* WHAT YOU HAVE TO DO
Reproduce word for word the lines between those holding "shipping: 7.00 -> 16.10" and "tax: 4304.11 -> 4303.37", inclusive, and nothing else from the data below.

━━━━━ THE DATA

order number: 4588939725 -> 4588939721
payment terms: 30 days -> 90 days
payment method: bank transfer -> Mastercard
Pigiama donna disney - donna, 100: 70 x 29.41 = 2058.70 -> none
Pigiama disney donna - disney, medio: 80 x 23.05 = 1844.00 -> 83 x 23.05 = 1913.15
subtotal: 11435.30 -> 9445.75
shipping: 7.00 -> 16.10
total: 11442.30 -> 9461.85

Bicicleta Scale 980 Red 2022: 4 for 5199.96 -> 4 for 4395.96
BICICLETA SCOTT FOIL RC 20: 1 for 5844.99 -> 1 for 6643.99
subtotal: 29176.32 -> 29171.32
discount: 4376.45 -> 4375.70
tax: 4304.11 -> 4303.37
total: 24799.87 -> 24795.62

━━━━━━━━━━
━━━━━ THE DATA

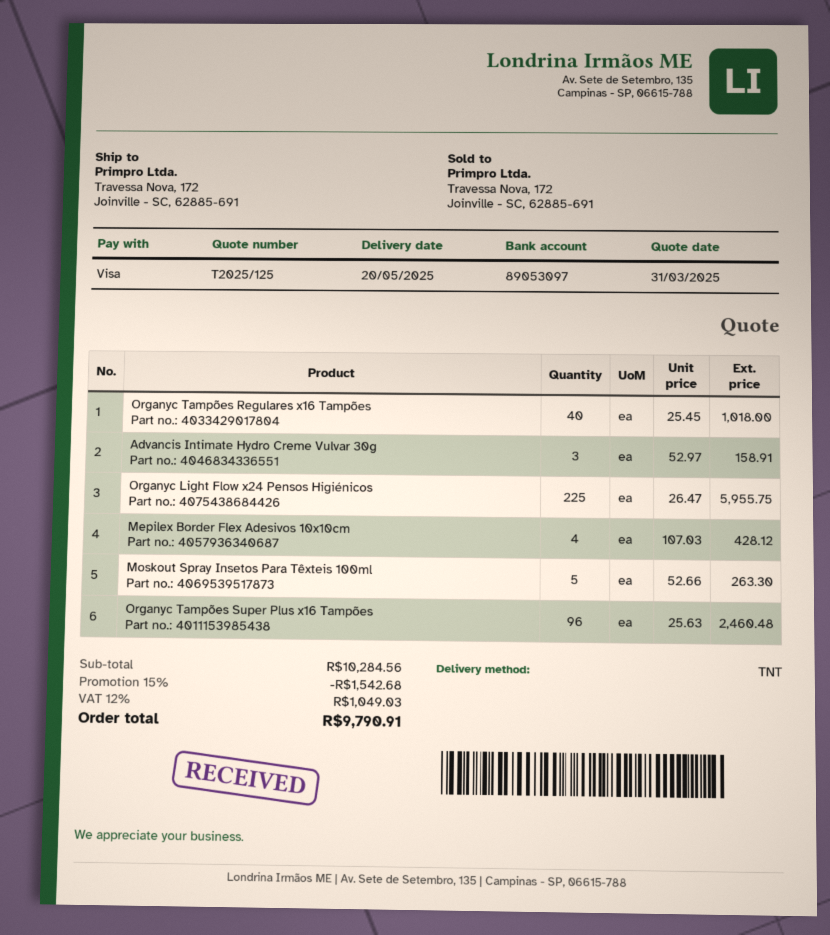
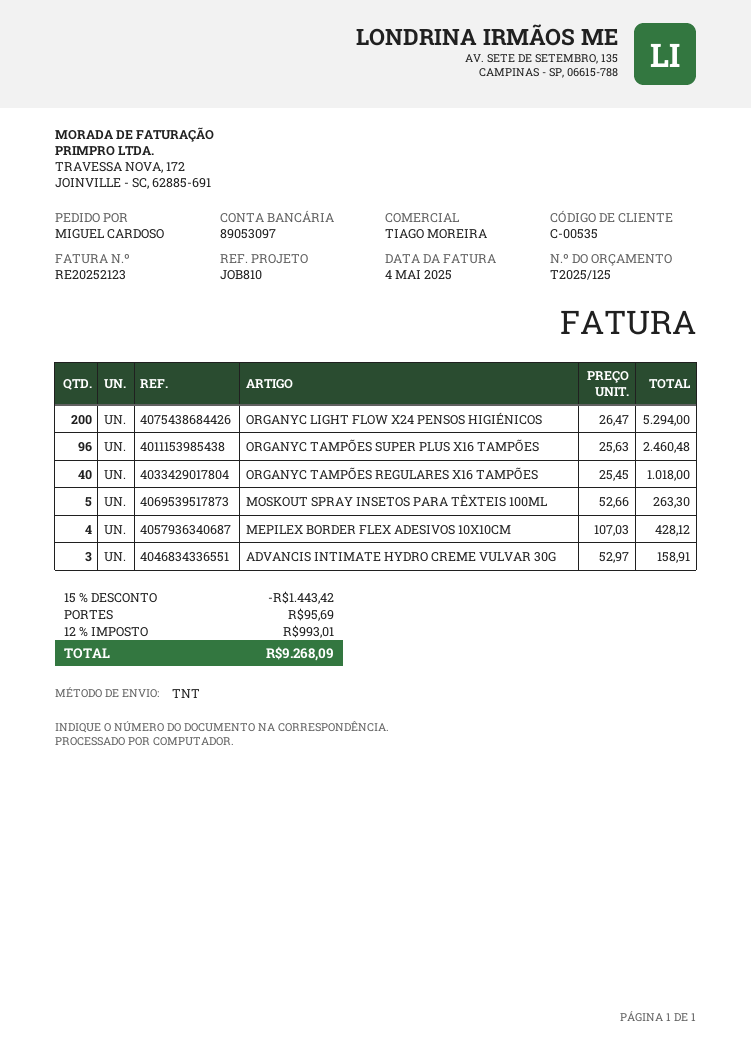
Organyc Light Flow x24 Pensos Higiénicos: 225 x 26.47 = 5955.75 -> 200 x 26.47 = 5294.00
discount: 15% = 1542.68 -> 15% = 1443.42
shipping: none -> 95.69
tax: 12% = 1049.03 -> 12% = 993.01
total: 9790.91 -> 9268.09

━━━━━━━━━━

* SOLUTION
shipping: 7.00 -> 16.10
total: 11442.30 -> 9461.85

Bicicleta Scale 980 Red 2022: 4 for 5199.96 -> 4 for 4395.96
BICICLETA SCOTT FOIL RC 20: 1 for 5844.99 -> 1 for 6643.99
subtotal: 29176.32 -> 29171.32
discount: 4376.45 -> 4375.70
tax: 4304.11 -> 4303.37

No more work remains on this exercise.